Unfortunately, this position isn’t too surprising, given the lead plaintiff’s history of anti-LGBT activism; most recently, he’s been in court to defend his right to fire gay and transgender employees.

But O’Connor didn’t have to endorse these views. Even if the plaintiffs were right about the constitutional status of task force members, he could have crafted a much narrower solution to address the constitutional concerns, as the executive branch suggested, granting the Department of Health and Human Services’ secretary the authority to override task force recommendations while leaving the coverage requirements in place.

As for the PrEP argument, though RFRA does prohibit government from “substantially burden[ing] a person’s exercise of religion,” the law includes an exception when the burden is the “least restrictive means” of furthering  “a compelling governmental interest.”  It’s difficult to think of a public health goal more “compelling” than reducing barriers to PrEP. In fact, it is one of four pillars of the federal government’s plan to end the HIV epidemic in America.
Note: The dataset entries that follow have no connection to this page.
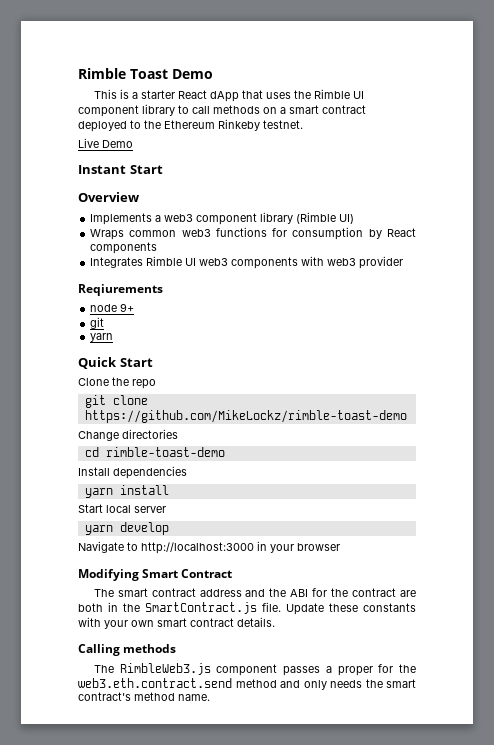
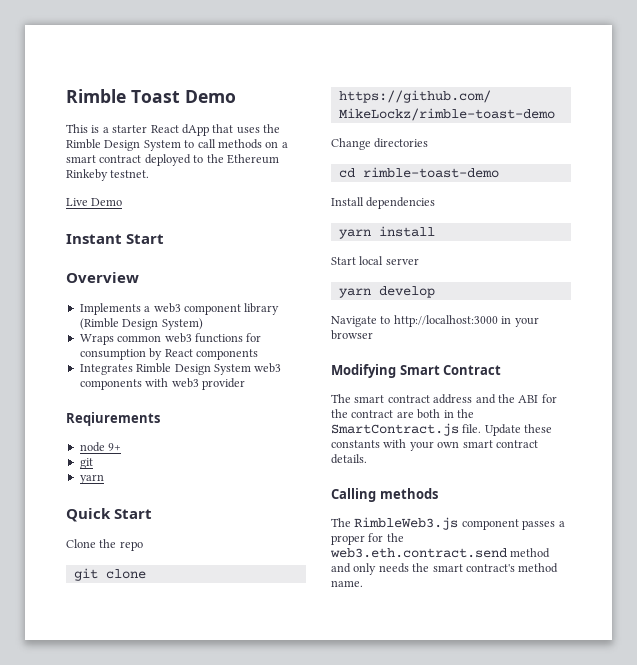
- This is a starter React dApp that uses the Rimble UI component library to call methods on a smart contract deployed to the Ethereum Rinkeby testnet.
+ This is a starter React dApp that uses the Rimble Design System to call methods on a smart contract deployed to the Ethereum Rinkeby testnet.
- Implements a web3 component library (Rimble UI)
+ Implements a web3 component library (Rimble Design System)
- Integrates Rimble UI web3 components with web3 provider
+ Integrates Rimble Design System web3 components with web3 provider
Yet to the plaintiffs, and O’Connor, this interest is apparently not quite compelling or narrowly targeted enough.

O’Connor applied the PrEP portion of his decision only to the plaintiffs, even though the ruling against the task force recommendations overall applies nationwide. But at the appeals court level, the Braidwood plaintiffs could push for expanding the PrEP reasoning nationwide. And because the task force recommended PrEP in 2012—after the magic 2010 deadline—access to this vital prevention tool is threatened everywhere.  

Don’t hesitate to seek preventive care now; plans are unlikely to change their coverage policies quite yet, as the case moves forward. But there is reason to be deeply concerned, because this isn’t the first time in recent years that access to health care has been damaged by decision-makers prioritizing ideological or outright discriminatory sentiment over the scientific evidence of the value of that care. In 2014, “religious corporations” persuaded the Supreme Court they shouldn’t have to cover contraception; last year’s reversal of Roe v. Wade has disrupted access not only to abortion but also to safe maternal health care; and many states are rushing to enact laws to block access to gender-affirming services, despite their importance for youth’s health and well-being. Now in Braidwood, what’s at stake is lifesaving preventive care for over 150 million Americans. It’s past time for more of us to wake up to these assaults, and for Congress, higher courts and state legislatures to step up and protect our health and lives.

This is an opinion and analysis article, and the views expressed by the author or authors are not necessarily those of Scientific American.